A more powerful embedded model performs sequence analysis. How long does it take to get from point A to point B through a series of intermediate steps? Or, of the alternate ways to get from point A to point B, which is the fastest? Hypermedia environments with embedded links facilitate such analyses, since an explicit and external state-transition description may not be needed. The agent acts on the screen definitions and links (as they exist in the application) in evaluating alternative or optimal paths.
An embedded model is obviously more than a software routine with Fitts' law built into it. System and user performance constants, similar to those in the Keystroke-Level Model, are needed. A parametric analysis could identify bottlenecks or optimal combinations. For example, decreasing pointing time by 10% vs. decreasing user keystroke time by 10% may have vastly different effects on overall task completion time. If a task can be accomplished two ways (e.g., 4 point-select operations vs. 20 keystrokes), which is the fastest? A parametric analysis could identify cross-over points across settings (as shown in the example in the previous section). The designer could establish ranges and weights for parameters, and an agent, armed with embedded models, would take it from there.
Fitts' law may have a role in user-adaptive systems – systems with a human-interface which changes in real time to accommodate a user's capabilities and limitations (Rouse, 1988). Control systems for air traffic, ground traffic, power generation or industrial processes are potential instances. One can imagine several human operators interacting with a complex system by manipulating iconic controls in response to system events. As system dynamics change, the demands on operators change. A Fitts' law model could assist in measuring the load on operators and predicting their performance. In safety-critical settings, Fitts' law could help assign each operator's work to maintain a desired sub-maximum level of performance.

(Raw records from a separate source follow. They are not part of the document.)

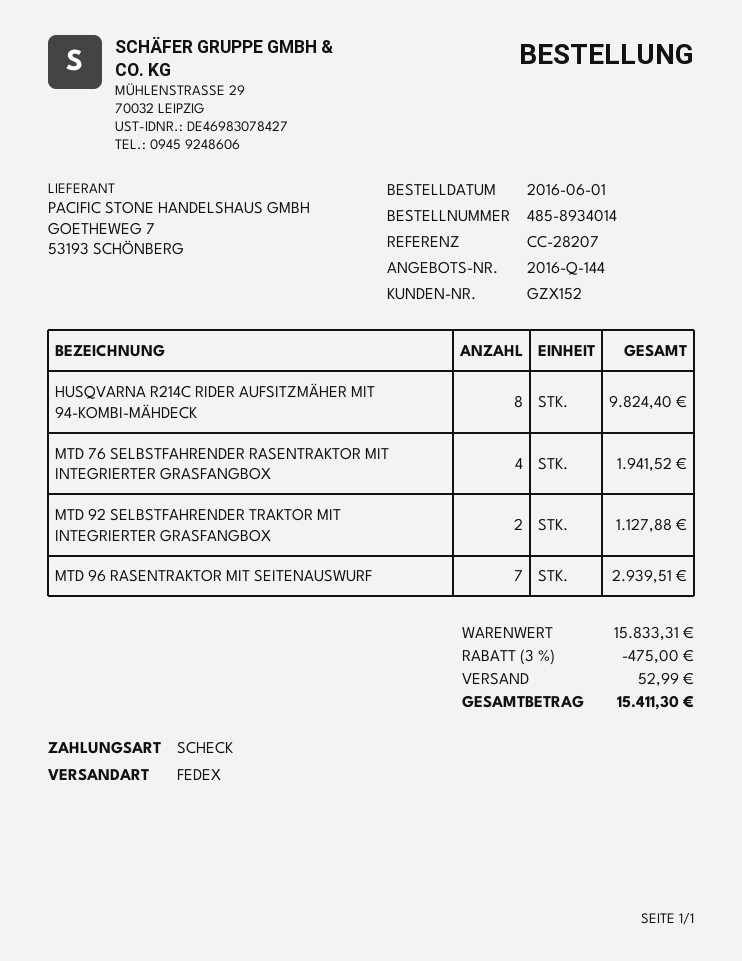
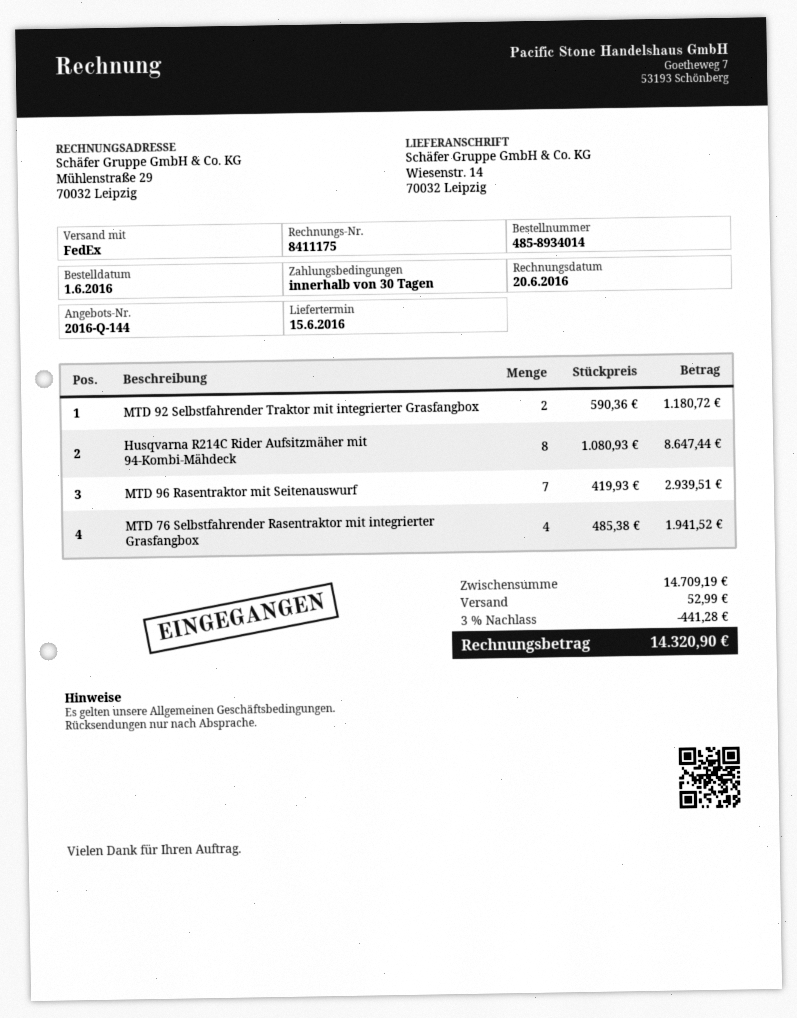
HUSQVARNA R214C RIDER AUFSITZMÄHER MIT 94-KOMBI-MÄHDECK: 8 for 9824.40 -> 8 for 8647.44
MTD 92 SELBSTFAHRENDER TRAKTOR MIT INTEGRIERTER GRASFANGBOX: 2 for 1127.88 -> 2 for 1180.72
subtotal: 15833.31 -> 14709.19
discount: 3% = 475.00 -> 3% = 441.28
total: 15411.30 -> 14320.90

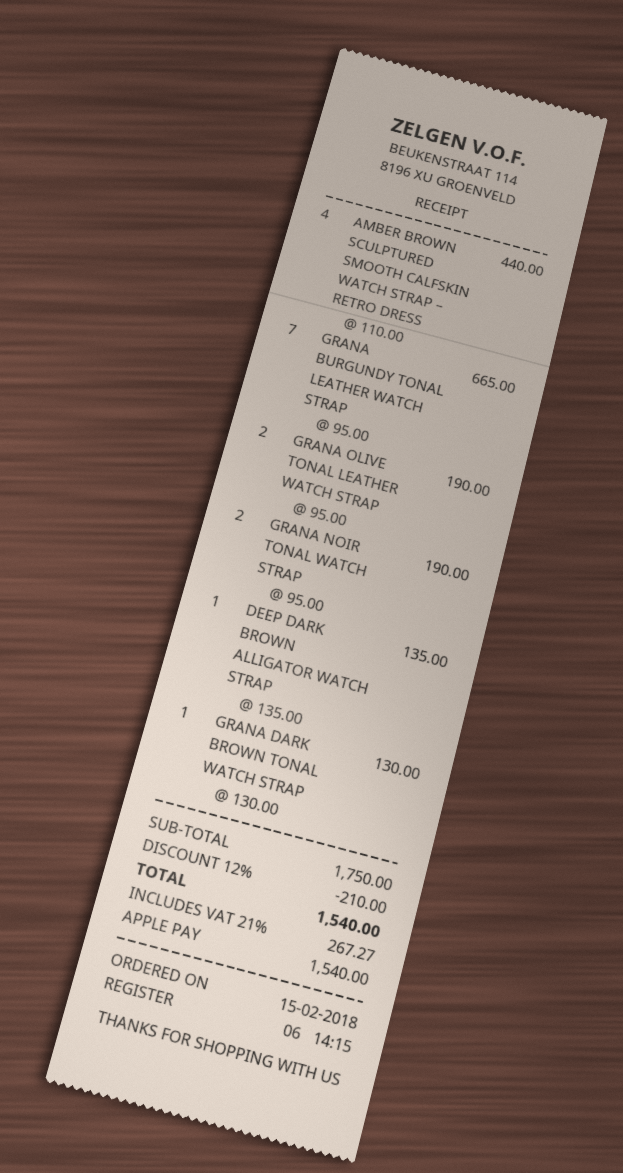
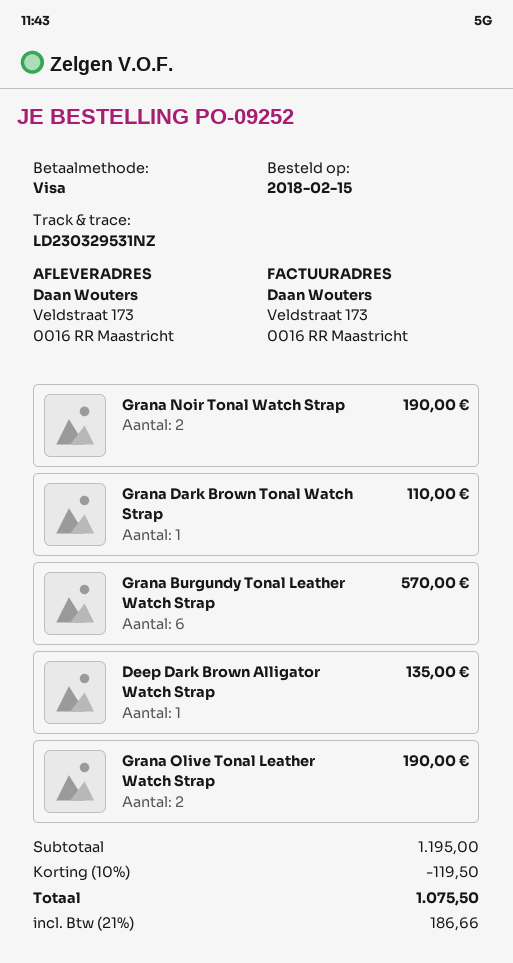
payment method: Apple Pay -> Visa
AMBER BROWN SCULPTURED SMOOTH CALFSKIN WATCH STRAP – RETRO DRESS: 4 for 440.00 -> none
GRANA BURGUNDY TONAL LEATHER WATCH STRAP: 7 for 665.00 -> 6 for 570.00
GRANA DARK BROWN TONAL WATCH STRAP: 1 for 130.00 -> 1 for 110.00
subtotal: 1750.00 -> 1195.00
discount: 12% = 210.00 -> 10% = 119.50
tax: 21% = 267.27 -> 21% = 186.66
total: 1540.00 -> 1075.50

Human-computer interaction has advanced by leaps and bounds in recent years. We can attribute this primarily to the improved interfaces advanced through the technologies of mouse input and bit-mapped graphic output. There is an ongoing and valuable need for the prediction and modeling of user activities within such environments. As human-machine dialogues evolve and become more "direct", the processes and limitations underlying man's ability to execute rapid, precise movements emerge as performance determinants in interactive systems. Powerful models such as Fitts' law can provide vital insight into strategies for optimizing performance in a diverse design space.